How to prove $\int _{0}^{\infty }\! \left( {\it W} \left( -{{\rm e}^{-1 -\epsilon}} \right) +1+\epsilon \right) {{\rm e}^{-\epsilon}}{d\epsilon}={\rm e} - 1$ where W is the Lambert W function?

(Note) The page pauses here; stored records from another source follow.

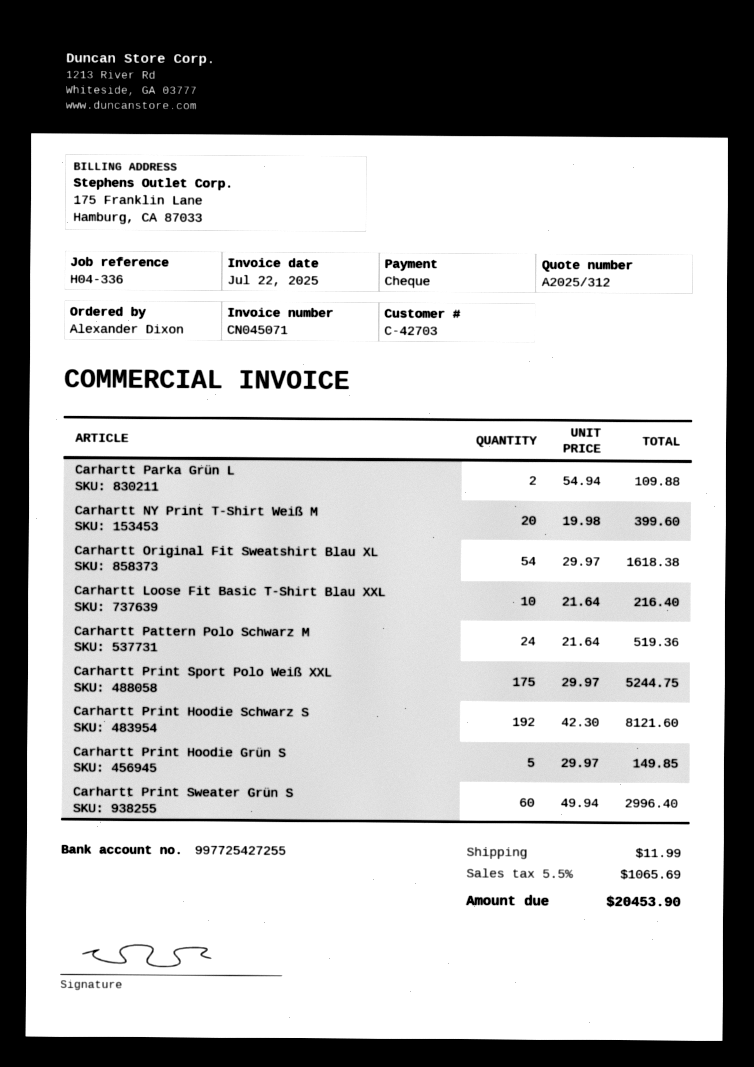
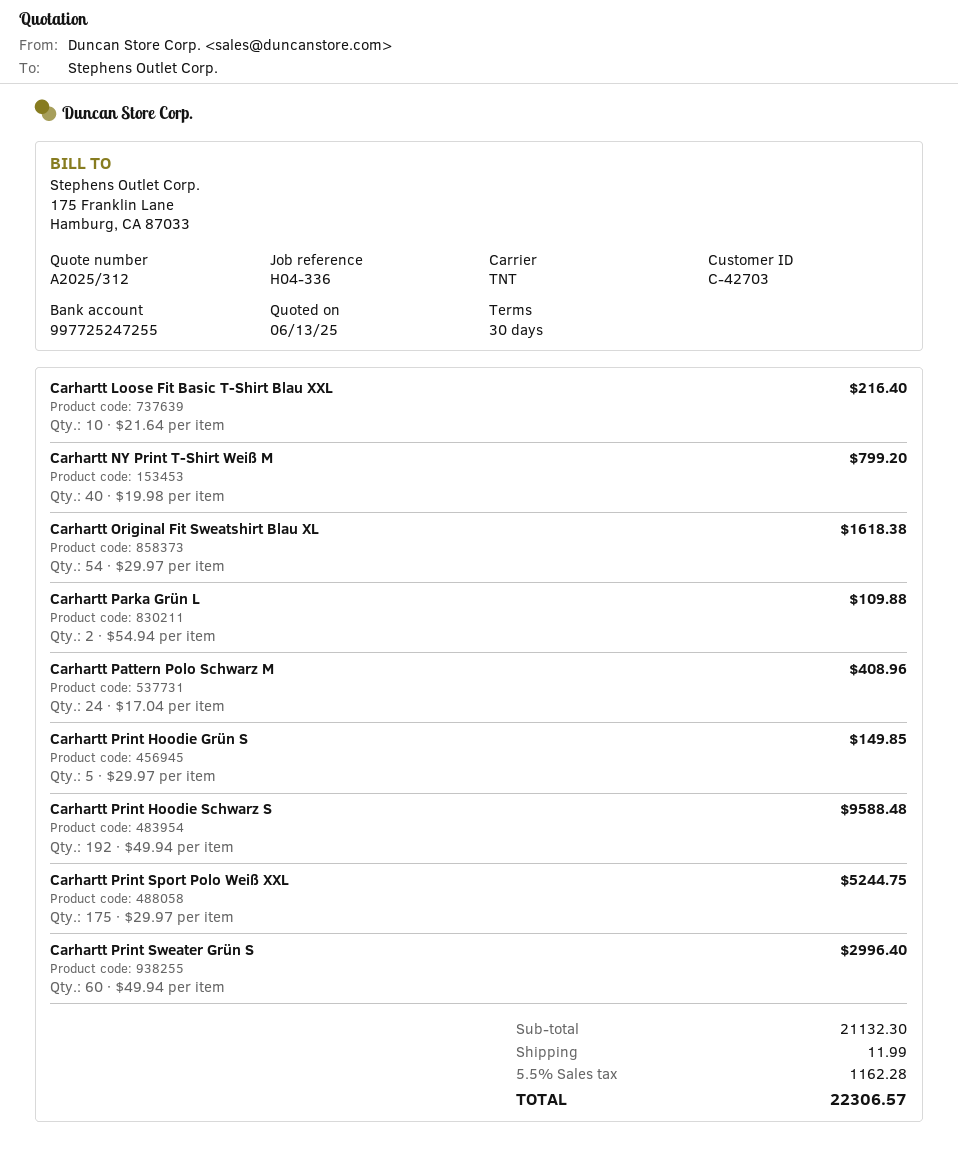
bank account: 997725427255 -> 997725247255
Carhartt NY Print T-Shirt Weiß M: 20 x 19.98 = 399.60 -> 40 x 19.98 = 799.20
Carhartt Pattern Polo Schwarz M: 24 x 21.64 = 519.36 -> 24 x 17.04 = 408.96
Carhartt Print Hoodie Schwarz S: 192 x 42.30 = 8121.60 -> 192 x 49.94 = 9588.48
tax: 5.5% = 1065.69 -> 5.5% = 1162.28
total: 20453.90 -> 22306.57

Maple can calculate it.. I was hoping to generalize it so that
$\int _{0}^{\infty }\! \left( {\it W} \left( -{{\rm e}^{- \left( {{\rm e}^{-{\frac {{\it \alpha}\,s}{{\it \beta}}}}}{{\it \beta}}^ {2}+\epsilon\,{\it \alpha} \right) \left( {{\rm e}^{-{\frac {{\it \alpha}\,s}{{\it \beta}}}}} \right) ^{-1}{{\it \beta}}^{-2}}} \right) { {\rm e}^{-{\frac {{\it \alpha}\,s}{{\it \beta}}}}}{{\it \beta}}^{2}+{ {\rm e}^{-{\frac {{\it \alpha}\,s}{{\it \beta}}}}}{\it \alpha}\,{\it \beta }\,s+{{\rm e}^{-{\frac {{\it \alpha}\,s}{{\it \beta}}}}}{{\it \beta}}^{2} +\epsilon\,{\it \alpha} \right) {{\rm e}^{-\epsilon}} \left( {{\rm e}^{ -{\frac {{\it \alpha}\,s}{{\it \beta}}}}} \right) ^{-1}{{\it \alpha}}^{-1 }{{\it \beta}}^{-1}{d\epsilon}$ could be expressed
Let $x=-e^{-1-\epsilon}$
$e^{-\epsilon}=-ex$ and $d\epsilon=-\frac{dx}{x}$ $$\int _{0}^{\infty }\! {\it W} \left( -{{\rm e}^{-1 -\epsilon}} \right) {{\rm e}^{-\epsilon}}{d\epsilon}=e\int _{-e^{-1}}^0 W(x)(-ex)(-\frac{dx}{x})=e\int _{-e^{-1}}^0 W(x)dx$$ $\int W(x)dx = x\left(W(x)+\frac{1}{W(x)}-1\right)$+constant $$\int _{0}^{\infty }\! {\it W} \left( -{{\rm e}^{-1 -\epsilon}} \right) {{\rm e}^{-\epsilon}}{d\epsilon}=e\left[x\left(W(x)+\frac{1}{W(x)}-1\right)\right]_{x=-e{-1}}^{x=0}$$ $W(0)=0$
$W(e^{-1})=-1$
$Limit_{x=0}\left(\frac{x}{W(x)}\right)=1$ $$\int _{0}^{\infty }\! {\it W} \left( -{{\rm e}^{-1 -\epsilon}} \right) {{\rm e}^{-\epsilon}}{d\epsilon}=e(0+1+0)-(-1+\frac{1}{-1}-1)=2$$
$$\int _{0}^{\infty }\!\left( 1+\epsilon\right) {{\rm e}^{-\epsilon}}{d\epsilon}=\left[ -(\epsilon+2)e^{-\epsilon}\right]_0^\infty=e-3$$
$$\int _{0}^{\infty }\!\left( {\it W} \left( -{{\rm e}^{-1 -\epsilon}} \right)+1+\epsilon\right) {{\rm e}^{-\epsilon}}{d\epsilon}=(e-3)+2=e-1$$